Defending Against a Michigan Department of Civil Rights Complaint

The Michigan Department of Civil Rights ("MDCR') investigates an employee's allegation of discrimination by their employer. The MCDR's jurisdiction applies to the Elliot-Larsen Civil rights Act and The Persons with Disabilities Civil Rights Act. The MDCR prohibits discrimination, employment, public accommodations, public service, education, and housing due to someone's race, religion, color, national origin, sex, height and weight, martial status, familial status, physical and mental disability, arrest record, and retaliation.

If an employee believes they have been discriminated against by their employer, then they can file a complaint with the MDCR, but they must do so within 180 days after the alleged incident of discrimination.
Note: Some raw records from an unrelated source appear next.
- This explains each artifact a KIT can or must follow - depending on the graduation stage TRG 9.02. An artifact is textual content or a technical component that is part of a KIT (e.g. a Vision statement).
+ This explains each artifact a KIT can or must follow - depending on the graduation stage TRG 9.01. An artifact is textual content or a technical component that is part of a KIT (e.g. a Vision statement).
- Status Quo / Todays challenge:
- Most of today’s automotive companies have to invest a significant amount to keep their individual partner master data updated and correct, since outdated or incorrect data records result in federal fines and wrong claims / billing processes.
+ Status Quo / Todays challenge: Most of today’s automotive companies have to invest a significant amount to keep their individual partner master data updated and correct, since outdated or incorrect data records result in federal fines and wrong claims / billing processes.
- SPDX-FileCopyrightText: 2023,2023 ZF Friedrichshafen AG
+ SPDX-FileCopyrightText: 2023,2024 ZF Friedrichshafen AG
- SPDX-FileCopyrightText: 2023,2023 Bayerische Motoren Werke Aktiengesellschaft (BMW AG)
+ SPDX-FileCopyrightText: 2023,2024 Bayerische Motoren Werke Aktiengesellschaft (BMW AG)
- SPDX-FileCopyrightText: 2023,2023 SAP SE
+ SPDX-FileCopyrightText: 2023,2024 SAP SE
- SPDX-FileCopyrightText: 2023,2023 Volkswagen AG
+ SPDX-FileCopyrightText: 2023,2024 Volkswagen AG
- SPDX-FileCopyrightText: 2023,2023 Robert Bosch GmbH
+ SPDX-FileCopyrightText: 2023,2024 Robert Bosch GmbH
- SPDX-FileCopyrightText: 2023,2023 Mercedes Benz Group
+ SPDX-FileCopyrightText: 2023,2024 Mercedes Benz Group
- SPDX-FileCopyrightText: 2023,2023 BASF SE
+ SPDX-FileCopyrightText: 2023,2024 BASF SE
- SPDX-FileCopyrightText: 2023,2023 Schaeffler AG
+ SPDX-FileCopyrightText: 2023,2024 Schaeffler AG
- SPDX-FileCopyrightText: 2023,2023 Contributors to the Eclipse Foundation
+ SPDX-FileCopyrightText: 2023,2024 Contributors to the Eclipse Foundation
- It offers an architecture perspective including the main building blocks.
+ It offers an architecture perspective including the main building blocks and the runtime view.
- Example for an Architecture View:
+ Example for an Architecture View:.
Once the employee files the complaint with the MDCR, then the MDCR will send you a Notice of Formal complaint with a set of interrogatories and a request for production of documents.

At this point time will be of the essence. The Civil Rights Investigator assigned to your case will request three (3) things from you: (1) To provide a proposed resolution within 14 days; (2) Agree to mediation within 14 days; or (3) Submit a detailed position statement with supporting documentation within 14 days. If you do not respond, or if one of these three options are not chosen and a resolution is not reached, then you will have to complete the interrogatories and request for production documents within 28 days.

I suggest always sending a position letter to the Civil Rights Investigator so they have your side of the story. The employer should try mediation; if only for the purpose of obtaining a better understanding of the employees allegations. These mediation sessions are private and confidential, and the information disclosed is not allowed to be used outside of mediation. If mediation fails, then the employer will need to answer the interrogatories and request for production documents within 28 days after the completion of mediation.

After the completed interrogatories and request for production documents are reviewed by the Civil Rights Investigator, the MDCR will issue an order stating whether there is enough evidence to proceed to a formal investigation of the employer's conduct.

Zacharia S. Bonham is an attorney at JKY Legal Group, P.C., focusing primarily on Commercial Litigation, Construction Law, Business Law, and Family Law. He can be contacted for any questions related to this article or other areas of law at zac@jkylegal.com or (517) 381 - 2663.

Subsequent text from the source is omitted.